We prospectively included consecutive patients with cirrhosis and ascites hospitalized during a 6-year period. Patients with human immunodeficiency virus (HIV) infection or any other immunodeficiency, patients with advanced hepatocellular carcinoma (beyond Milan’s criteria) or any other condition determining poor short-term prognosis, and patients with a permanent urinary catheter were excluded. The presence of D299G and/or T399I TLR4 polymorphisms was determined by sequencing and related to the incidence and probability of bacterial infections, other complications of cirrhosis, hepatocellular carcinoma, and mortality during follow-up. A multivariate analysis to identify predictive variables of mortality in the whole series was performed.

RESULTS

We included 258 patients: 28 (10.8%) were carriers of D299G and/or T399I TLR4 polymorphisms (polymorphism group) and 230 patients were not (wild-type group). The probability of developing any bacterial infection at one-year follow-up was 78% in the polymorphism group and 69% in the wild-type group (P = 0.54). The one-year probability of presenting infections caused by gram-negative bacilli (51% vs 44%, P = 0.68), infections caused by gram-positive cocci (49% vs 40%, P = 0.53), and spontaneous bacterial peritonitis (29% vs 34%, respectively, P = 0.99) did not differ between the two groups. The one-year probability of transplant-free survival was 55% in the polymorphism group and 66% in the wild-type group (P = 0.15). Multivariate analysis confirmed that age, Child-Pugh score, active alcohol intake, previous hepatic encephalopathy, hepatocellular carcinoma and serum creatinine were associated with a higher risk of death during follow-up.

CONCLUSION

Genetic polymorphisms D299G and/or T399I of TLR4 do not seem to play a relevant role in the predisposition of cirrhotic patients with ascites to bacterial infections.
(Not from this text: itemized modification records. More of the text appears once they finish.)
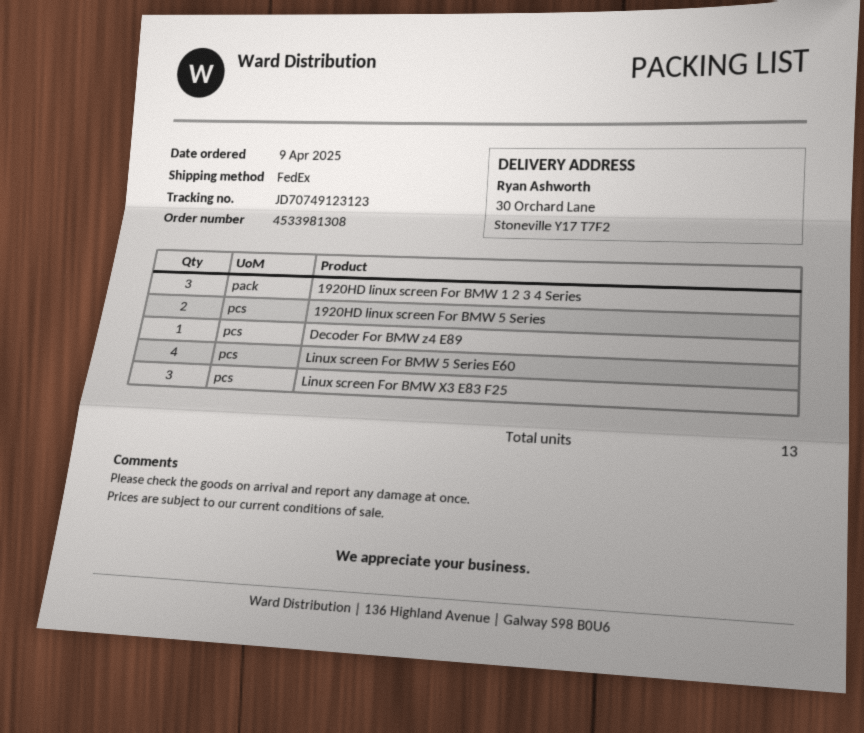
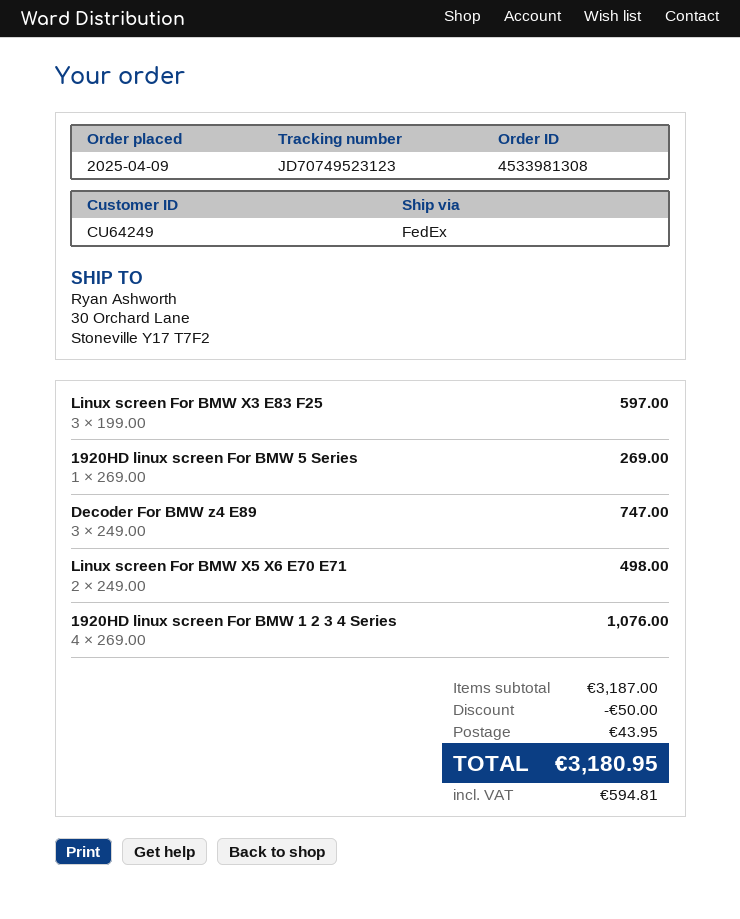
tracking number: JD70749123123 -> JD70749523123
1920HD linux screen For BMW 1 2 3 4 Series: 3 -> 4
1920HD linux screen For BMW 5 Series: 2 -> 1
Decoder For BMW z4 E89: 1 -> 3
Linux screen For BMW 5 Series E60: 4 -> none
Linux screen For BMW X5 X6 E70 E71: none -> 2

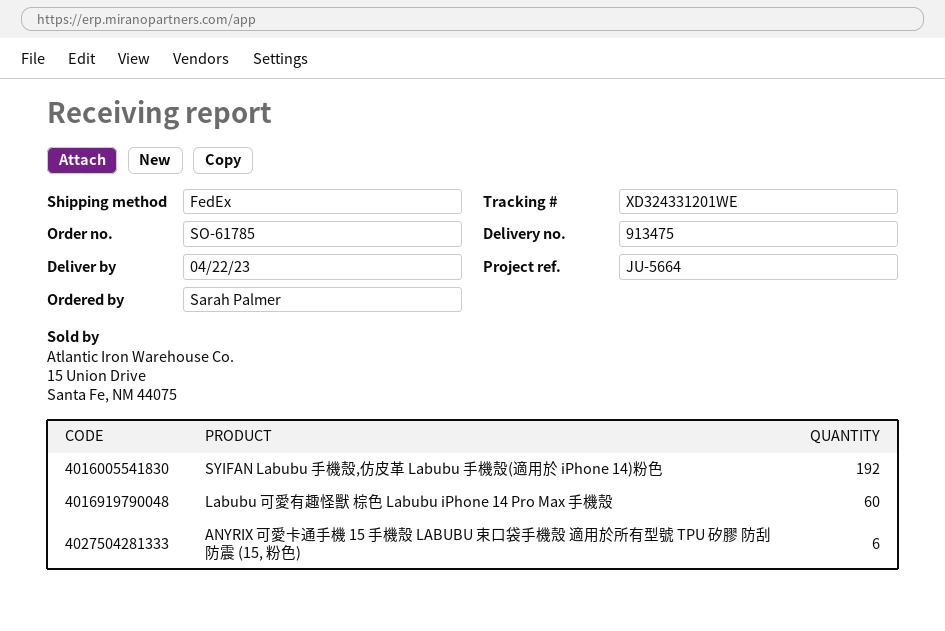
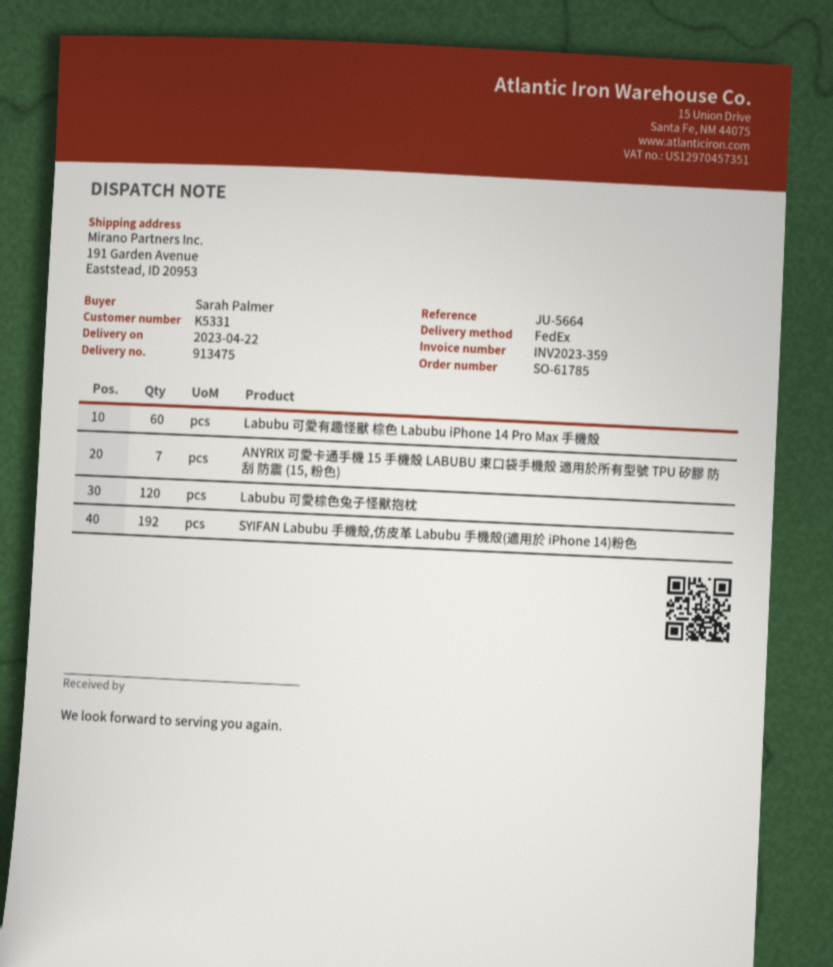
ANYRIX 可愛卡通手機 15 手機殼 LABUBU 束口袋手機殼 適用於所有型號 TPU 矽膠 防刮 防震 (15, 粉色): 6 -> 7
Labubu 可愛棕色兔子怪獸抱枕: none -> 120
Keywords: Cirrhosis, Genetic polymorphisms, Toll-like receptor 4, Bacterial infections, Ascites

Core tip: Patients with cirrhosis present a high incidence of bacterial infections. Toll-like receptor (TLR) 4 genetic polymorphisms, particularly D299G, have been previously associated with an increased predisposition to infection in several populations. In the present study, genetic polymorphisms D299G and/or T399I of TLR4 do not seem to play a relevant role in the predisposition to develop bacterial infections or in the prognosis of cirrhotic patients with ascites. Age, serum creatinine, Child-Pugh score, active alcohol intake, previous hepatic encephalopathy and the presence of hepatocellular carcinoma were independent predictive factors of mortality during follow-up.